**Task brief**
Within these entries, which lines include the string "Mono"? Copy each one.

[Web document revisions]
____________________

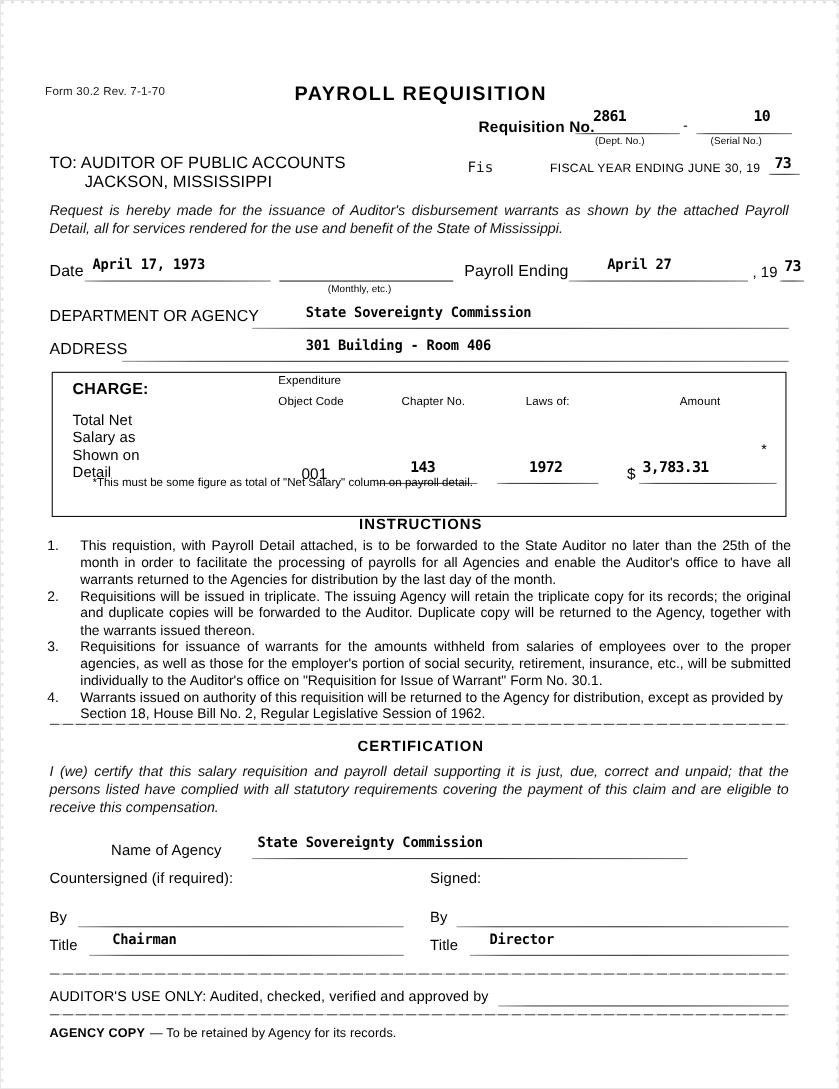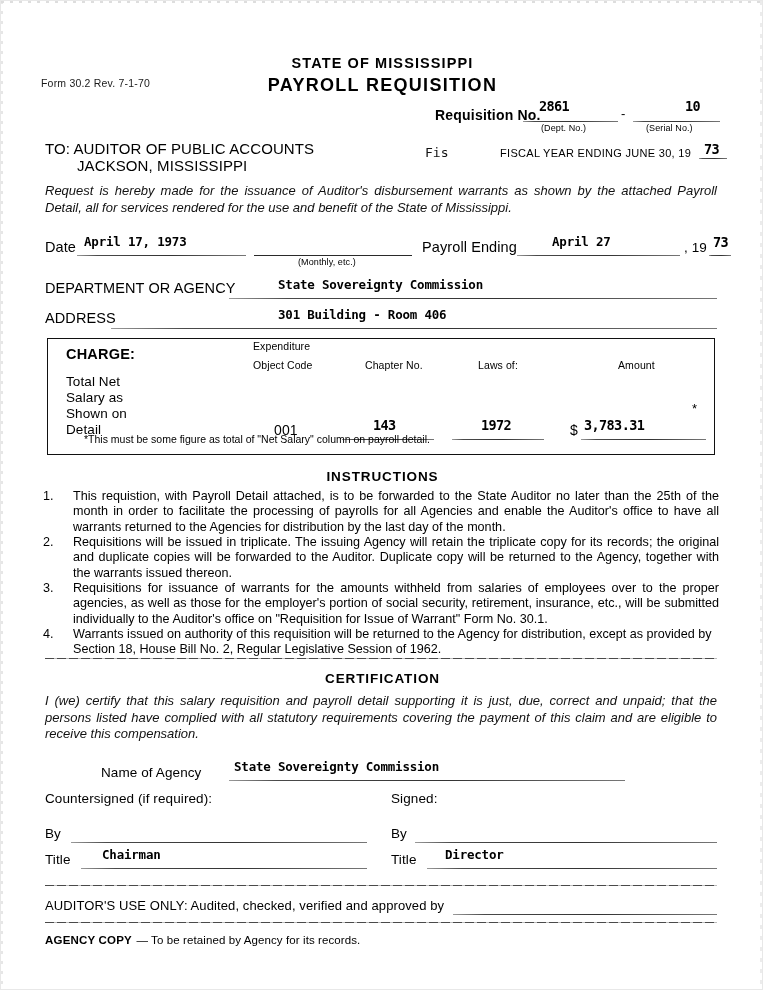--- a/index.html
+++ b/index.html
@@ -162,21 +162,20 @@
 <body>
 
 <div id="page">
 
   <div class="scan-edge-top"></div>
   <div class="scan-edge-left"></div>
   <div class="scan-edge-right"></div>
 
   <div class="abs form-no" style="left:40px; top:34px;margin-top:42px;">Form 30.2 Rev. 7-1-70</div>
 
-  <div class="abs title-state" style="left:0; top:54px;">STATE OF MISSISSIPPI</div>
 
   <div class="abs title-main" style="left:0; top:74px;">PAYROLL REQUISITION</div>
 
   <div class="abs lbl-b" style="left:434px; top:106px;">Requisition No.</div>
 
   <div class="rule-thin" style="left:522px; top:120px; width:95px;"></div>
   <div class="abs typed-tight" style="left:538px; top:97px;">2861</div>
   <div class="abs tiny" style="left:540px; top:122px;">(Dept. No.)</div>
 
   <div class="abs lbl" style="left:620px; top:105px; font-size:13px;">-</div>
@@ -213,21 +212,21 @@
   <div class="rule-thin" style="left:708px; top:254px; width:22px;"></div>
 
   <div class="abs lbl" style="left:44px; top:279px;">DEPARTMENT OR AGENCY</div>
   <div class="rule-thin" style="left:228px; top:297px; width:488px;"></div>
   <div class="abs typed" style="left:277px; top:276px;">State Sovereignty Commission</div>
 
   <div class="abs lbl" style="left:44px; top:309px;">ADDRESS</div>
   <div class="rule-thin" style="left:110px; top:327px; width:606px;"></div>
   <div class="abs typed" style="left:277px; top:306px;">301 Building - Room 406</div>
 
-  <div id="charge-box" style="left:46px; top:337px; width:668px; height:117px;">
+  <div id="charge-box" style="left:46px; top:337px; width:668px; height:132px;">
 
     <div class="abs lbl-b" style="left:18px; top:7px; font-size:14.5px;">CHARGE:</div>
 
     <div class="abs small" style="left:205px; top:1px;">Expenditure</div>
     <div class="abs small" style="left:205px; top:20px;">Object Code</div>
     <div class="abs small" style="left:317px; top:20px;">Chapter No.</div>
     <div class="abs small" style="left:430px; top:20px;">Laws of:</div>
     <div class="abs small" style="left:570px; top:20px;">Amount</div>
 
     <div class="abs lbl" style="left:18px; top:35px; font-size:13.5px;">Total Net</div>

____________________

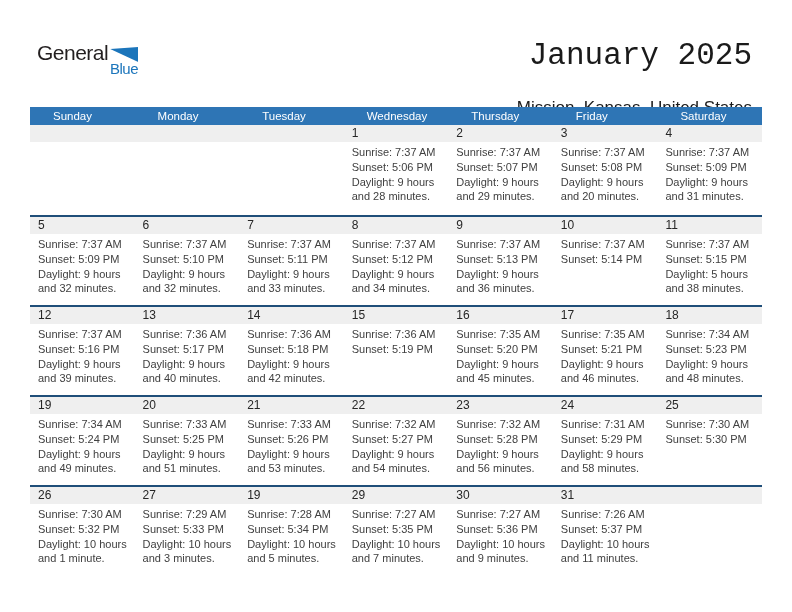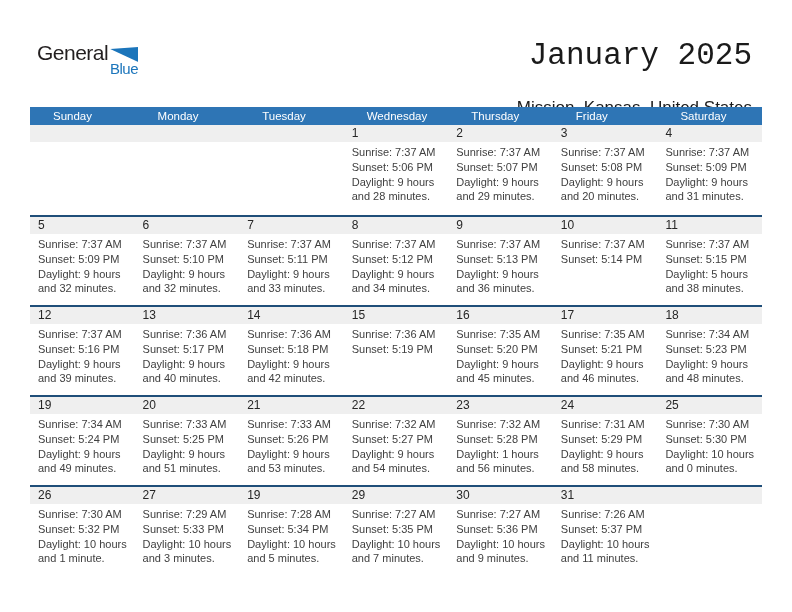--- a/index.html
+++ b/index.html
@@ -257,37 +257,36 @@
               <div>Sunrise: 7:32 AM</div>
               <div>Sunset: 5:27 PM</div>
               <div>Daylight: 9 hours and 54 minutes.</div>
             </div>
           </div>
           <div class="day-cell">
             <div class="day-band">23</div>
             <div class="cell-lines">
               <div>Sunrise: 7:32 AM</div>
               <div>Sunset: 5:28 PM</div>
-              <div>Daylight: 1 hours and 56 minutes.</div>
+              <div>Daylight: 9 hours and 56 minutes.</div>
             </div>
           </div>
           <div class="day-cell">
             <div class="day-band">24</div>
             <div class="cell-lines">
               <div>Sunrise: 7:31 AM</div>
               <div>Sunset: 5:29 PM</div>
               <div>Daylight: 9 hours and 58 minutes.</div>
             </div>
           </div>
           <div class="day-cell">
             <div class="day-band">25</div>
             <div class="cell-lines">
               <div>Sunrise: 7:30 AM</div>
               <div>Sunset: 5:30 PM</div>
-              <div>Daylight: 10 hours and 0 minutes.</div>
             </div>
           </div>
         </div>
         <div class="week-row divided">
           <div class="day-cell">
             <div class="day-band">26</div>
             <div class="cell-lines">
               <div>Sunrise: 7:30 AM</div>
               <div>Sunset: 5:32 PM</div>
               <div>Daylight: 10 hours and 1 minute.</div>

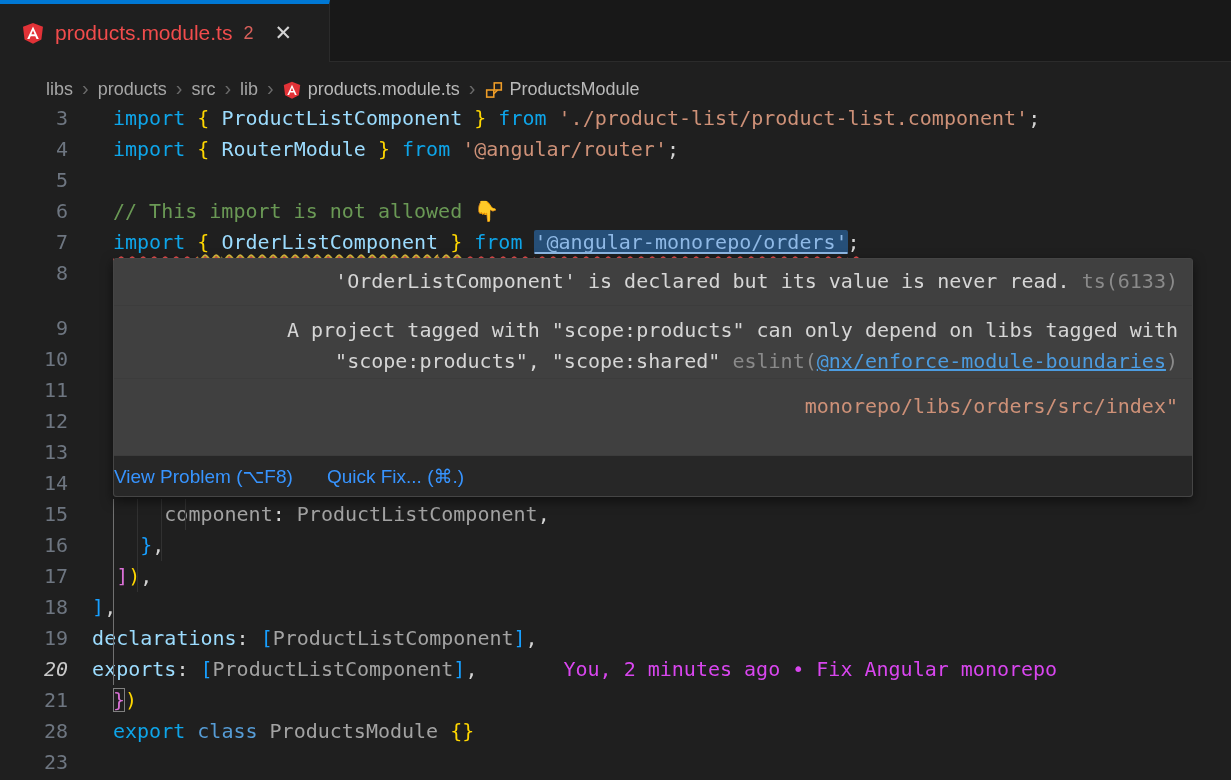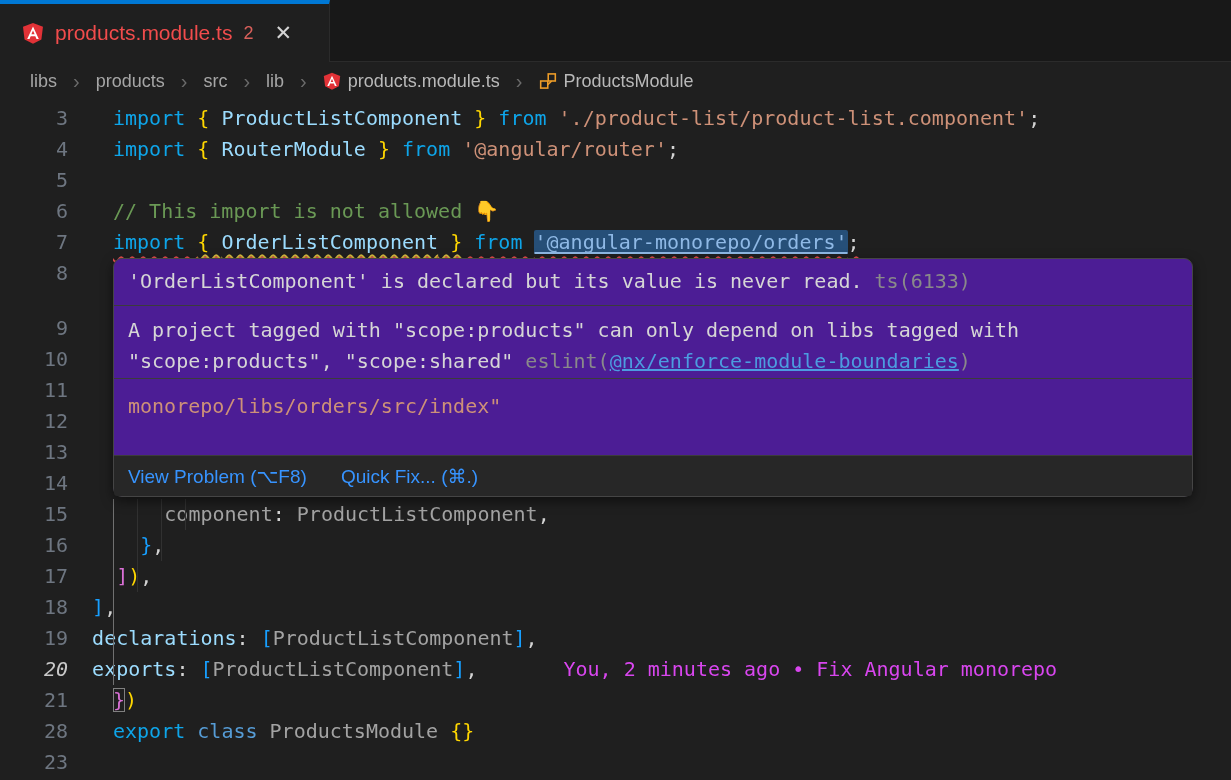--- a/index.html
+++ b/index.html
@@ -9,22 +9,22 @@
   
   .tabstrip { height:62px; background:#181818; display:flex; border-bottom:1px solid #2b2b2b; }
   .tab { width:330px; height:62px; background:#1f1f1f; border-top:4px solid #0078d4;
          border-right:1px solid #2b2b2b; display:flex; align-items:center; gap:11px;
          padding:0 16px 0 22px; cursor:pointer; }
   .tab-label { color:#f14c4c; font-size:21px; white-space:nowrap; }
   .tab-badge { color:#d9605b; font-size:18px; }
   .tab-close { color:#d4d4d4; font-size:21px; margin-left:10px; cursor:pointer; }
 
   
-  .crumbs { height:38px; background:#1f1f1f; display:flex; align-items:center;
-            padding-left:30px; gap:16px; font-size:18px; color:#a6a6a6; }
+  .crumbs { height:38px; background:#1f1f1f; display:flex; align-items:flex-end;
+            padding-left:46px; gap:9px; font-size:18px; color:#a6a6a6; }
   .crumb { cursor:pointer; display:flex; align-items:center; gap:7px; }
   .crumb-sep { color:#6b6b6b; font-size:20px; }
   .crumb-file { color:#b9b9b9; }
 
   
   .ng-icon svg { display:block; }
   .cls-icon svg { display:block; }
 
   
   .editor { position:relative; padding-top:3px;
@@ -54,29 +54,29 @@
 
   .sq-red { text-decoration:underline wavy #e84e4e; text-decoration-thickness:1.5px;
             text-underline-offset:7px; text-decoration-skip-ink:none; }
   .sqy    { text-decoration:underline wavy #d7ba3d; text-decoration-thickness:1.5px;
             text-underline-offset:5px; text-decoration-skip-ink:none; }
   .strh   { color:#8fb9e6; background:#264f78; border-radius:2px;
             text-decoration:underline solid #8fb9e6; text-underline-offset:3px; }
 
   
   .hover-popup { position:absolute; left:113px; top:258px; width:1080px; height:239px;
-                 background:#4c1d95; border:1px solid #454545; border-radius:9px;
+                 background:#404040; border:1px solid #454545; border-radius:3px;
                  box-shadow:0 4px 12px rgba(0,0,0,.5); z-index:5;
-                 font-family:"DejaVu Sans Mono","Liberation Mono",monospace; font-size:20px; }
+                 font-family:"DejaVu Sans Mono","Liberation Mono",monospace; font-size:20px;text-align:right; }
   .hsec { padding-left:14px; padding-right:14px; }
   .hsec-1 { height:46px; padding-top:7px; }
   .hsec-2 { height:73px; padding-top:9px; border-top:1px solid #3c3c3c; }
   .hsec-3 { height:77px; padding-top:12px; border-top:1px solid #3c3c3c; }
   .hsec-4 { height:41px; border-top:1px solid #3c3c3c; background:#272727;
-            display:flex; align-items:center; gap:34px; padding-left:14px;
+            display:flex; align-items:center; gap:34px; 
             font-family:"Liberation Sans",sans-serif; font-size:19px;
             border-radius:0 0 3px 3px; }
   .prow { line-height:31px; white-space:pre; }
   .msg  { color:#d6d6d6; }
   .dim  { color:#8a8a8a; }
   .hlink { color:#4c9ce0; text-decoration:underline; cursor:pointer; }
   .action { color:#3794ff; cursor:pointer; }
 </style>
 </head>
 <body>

____________________

**Response to this exercise**
-                 font-family:"DejaVu Sans Mono","Liberation Mono",monospace; font-size:20px; }
+                 font-family:"DejaVu Sans Mono","Liberation Mono",monospace; font-size:20px;text-align:right; }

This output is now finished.